Detected change data:
· · · · · · ·

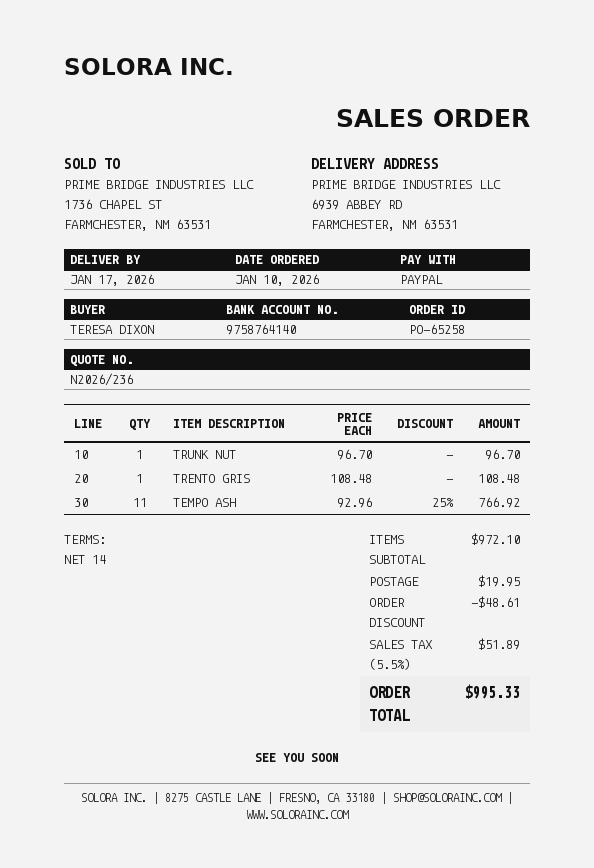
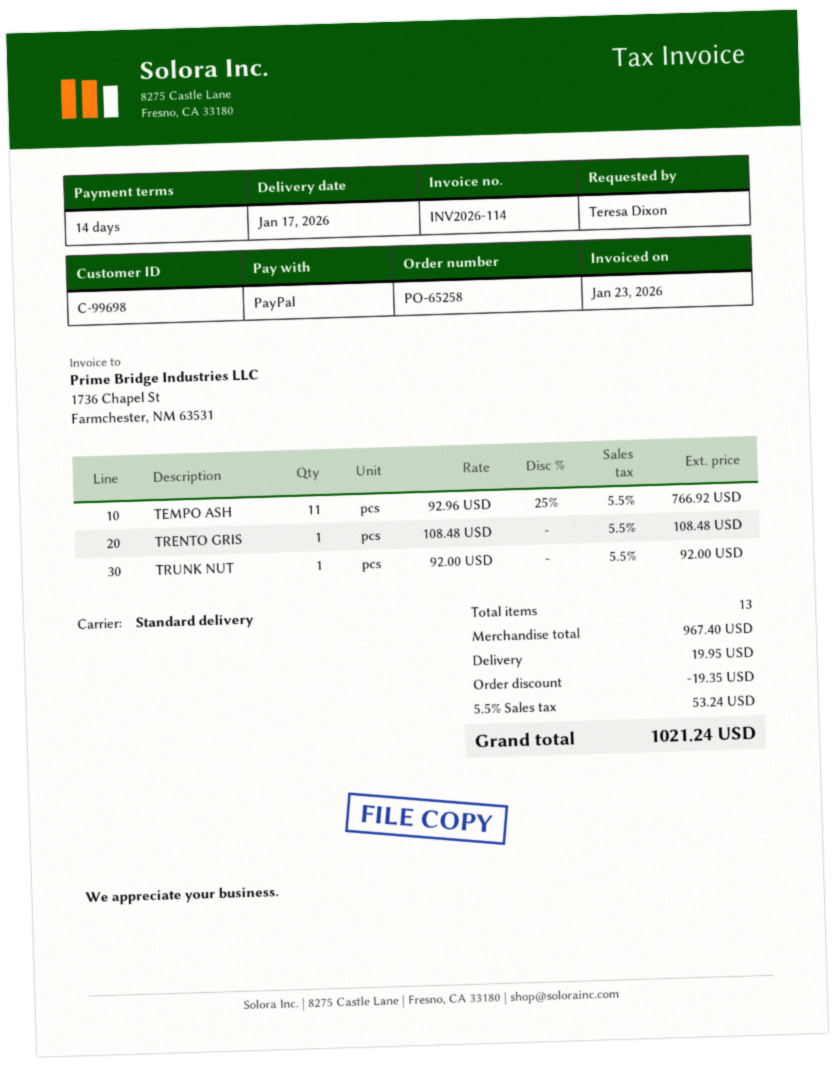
TRUNK NUT: 1 x 96.70 = 96.70 -> 1 x 92.00 = 92.00
subtotal: 972.10 -> 967.40
discount: 48.61 -> 19.35
tax: 5.5% = 51.89 -> 5.5% = 53.24
total: 995.33 -> 1021.24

· · · · · · ·

### THE PROBLEM
Restate word for word the lines above, beginning with the one that contains "discount: 48.61 -> 19.35" and ending with the last line.

### EXERCISE SOLUTION
discount: 48.61 -> 19.35
tax: 5.5% = 51.89 -> 5.5% = 53.24
total: 995.33 -> 1021.24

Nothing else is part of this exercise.